At the high end you have agencies such as the World Food Programme, the refugee agency (UNHCR) and the children’s fund (UNICEF), which have budgets in the billions of dollars. Smaller agencies deal with, for example, maritime affairs, world tourism or civil aviation, and have budgets set accordingly. Member States join and pay dues for these agencies on a voluntary basis.

United Nations.

UN News: How are Member States’ for the UN budget dues worked out?

Farhan Haq: The amount paid is based on a complex formula that includes the size of each country’s economy [other elements include the country’s external debut, income per capital, and level of development]. The amounts range from a high of 22 per cent of the budget, paid by the United States, to 0.001 per cent, paid by the least developed countries. [Find out how much your country paid in 2023 in UN dues here]

UN News: What happens if a country doesn’t pay its UN dues?

Farhan Haq: If the amount that a country owes is equal to what they were assessed to pay for the previous two years, they lose their vote in the UN General Assembly. They don’t get that vote back unless the General Assembly makes a special decision, or they pay enough to get below the two-year threshold, so they try to avoid owing that much.

UN News: Does the budget keep going up every year?

Obviously, because of things like inflation, the budget might increase in nominal terms, but in real terms, there are many times when the United Nations cuts on expenses so that there is no overall real growth. On the other hand, dealing with crises such as the COVID-19 epidemic can add to expenses, in which case you can see a real rise in the budget.

UN News: With so much money changing hands, how does the UN handle fraud and waste?

Farhan Haq: We have internal and external auditors, such as the UN Office of Internal Oversight Services, that investigates allegations of internal fraud or corruption.

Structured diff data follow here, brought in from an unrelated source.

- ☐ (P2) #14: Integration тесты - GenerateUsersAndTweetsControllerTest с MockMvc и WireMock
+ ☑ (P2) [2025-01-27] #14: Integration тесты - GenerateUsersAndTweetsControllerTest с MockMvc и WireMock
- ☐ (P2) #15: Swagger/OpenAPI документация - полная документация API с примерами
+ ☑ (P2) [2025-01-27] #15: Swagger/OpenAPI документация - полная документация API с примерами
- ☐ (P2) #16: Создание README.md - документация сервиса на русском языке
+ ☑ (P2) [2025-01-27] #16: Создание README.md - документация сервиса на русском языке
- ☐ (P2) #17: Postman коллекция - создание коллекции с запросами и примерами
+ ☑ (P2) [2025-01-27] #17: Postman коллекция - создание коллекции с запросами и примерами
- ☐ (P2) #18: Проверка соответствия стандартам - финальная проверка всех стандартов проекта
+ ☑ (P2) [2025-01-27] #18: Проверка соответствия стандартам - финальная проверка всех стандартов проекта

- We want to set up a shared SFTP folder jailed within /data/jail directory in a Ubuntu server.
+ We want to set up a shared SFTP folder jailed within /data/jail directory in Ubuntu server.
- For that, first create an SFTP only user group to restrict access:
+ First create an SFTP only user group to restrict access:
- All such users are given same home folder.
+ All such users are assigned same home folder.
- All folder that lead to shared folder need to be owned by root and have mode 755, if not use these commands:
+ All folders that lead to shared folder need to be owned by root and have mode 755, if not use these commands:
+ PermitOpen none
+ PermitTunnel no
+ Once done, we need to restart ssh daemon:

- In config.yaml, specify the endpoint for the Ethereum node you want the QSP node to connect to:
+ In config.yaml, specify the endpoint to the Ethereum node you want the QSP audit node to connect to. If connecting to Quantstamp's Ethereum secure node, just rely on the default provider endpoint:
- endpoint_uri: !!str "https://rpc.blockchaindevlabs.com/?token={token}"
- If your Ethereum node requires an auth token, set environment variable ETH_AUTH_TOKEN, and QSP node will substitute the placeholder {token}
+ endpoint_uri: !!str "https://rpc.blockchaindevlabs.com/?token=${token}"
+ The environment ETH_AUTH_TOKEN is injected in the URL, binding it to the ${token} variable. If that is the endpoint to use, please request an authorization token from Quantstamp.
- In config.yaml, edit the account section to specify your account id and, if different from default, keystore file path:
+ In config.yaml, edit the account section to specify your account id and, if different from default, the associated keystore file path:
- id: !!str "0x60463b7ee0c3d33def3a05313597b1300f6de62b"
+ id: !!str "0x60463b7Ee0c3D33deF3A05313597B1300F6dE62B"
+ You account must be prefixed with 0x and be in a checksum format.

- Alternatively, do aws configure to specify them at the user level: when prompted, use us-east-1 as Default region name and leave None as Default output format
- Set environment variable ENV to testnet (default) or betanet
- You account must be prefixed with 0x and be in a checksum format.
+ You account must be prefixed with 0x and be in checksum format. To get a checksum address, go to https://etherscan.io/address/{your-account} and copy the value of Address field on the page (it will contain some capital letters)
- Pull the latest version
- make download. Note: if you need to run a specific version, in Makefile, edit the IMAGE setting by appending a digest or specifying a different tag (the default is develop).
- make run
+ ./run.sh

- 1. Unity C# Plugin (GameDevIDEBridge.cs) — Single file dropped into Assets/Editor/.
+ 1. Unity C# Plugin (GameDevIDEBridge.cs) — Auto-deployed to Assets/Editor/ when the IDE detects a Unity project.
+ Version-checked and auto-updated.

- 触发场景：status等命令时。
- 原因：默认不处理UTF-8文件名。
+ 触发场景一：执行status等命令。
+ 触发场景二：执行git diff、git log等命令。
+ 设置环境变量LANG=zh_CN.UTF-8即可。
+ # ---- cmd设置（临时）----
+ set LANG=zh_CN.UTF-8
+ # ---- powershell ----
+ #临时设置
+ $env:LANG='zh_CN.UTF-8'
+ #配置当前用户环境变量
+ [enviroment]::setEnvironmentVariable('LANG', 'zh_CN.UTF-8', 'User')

But the main method of oversight is ultimately through the Member States of the United Nations, which approve the annual budget and make sure that the expenses that the UN pays match up with its goals.

The United Nations tries to use all of its money in ways that are verifiable. We have oversight at our peacekeeping operations, to ensure that all of the countries that contribute troops and equipment are reimbursed for the work that they do, and, when humanitarian aid goes out to countries, we try to put checks in place to make sure that all of the aid goes to where it is needed, and is not diverted.

UN agencies support humanitarian and peacebuilding operations around the world including in Syria (picture)

© UNICEF/Ameen Haddad

UN News: What is the cost of humanitarian operations?

Farhan Haq: In 2021 [on top of the regular budget], we appealed for an extra $3.77 billion to help 174 million people in 60 countries.

That was crucial life-saving aid, and yet we received a little less than half of that; with some appeals only between 20 or 30 per cent of our expenses are met. It really depends; with some crises, that get the most attention worldwide, we get all of the money we’re asking for. But in others that are not as visible in the news get much, much less.

Humanitarian relief falls into a few basic categories, but the main ones have to do with food, drinkable water, shelter, and different assets that can help people survive. Whether it’s mosquito nets in some countries or winter clothing in others, we try to get it to people as efficiently as possible.

We don’t see humanitarian aid as simply an expenditure. It’s an investment in people, and a sign that we’re not giving up on those who have a crucial role to play in building their own country.

We need to create a better world where people can take care of themselves. And that’s what we try to do with the money we spend; when you invest a dollar in the education of a girl, you’re investing in someone who can create a better future for herself and for her community.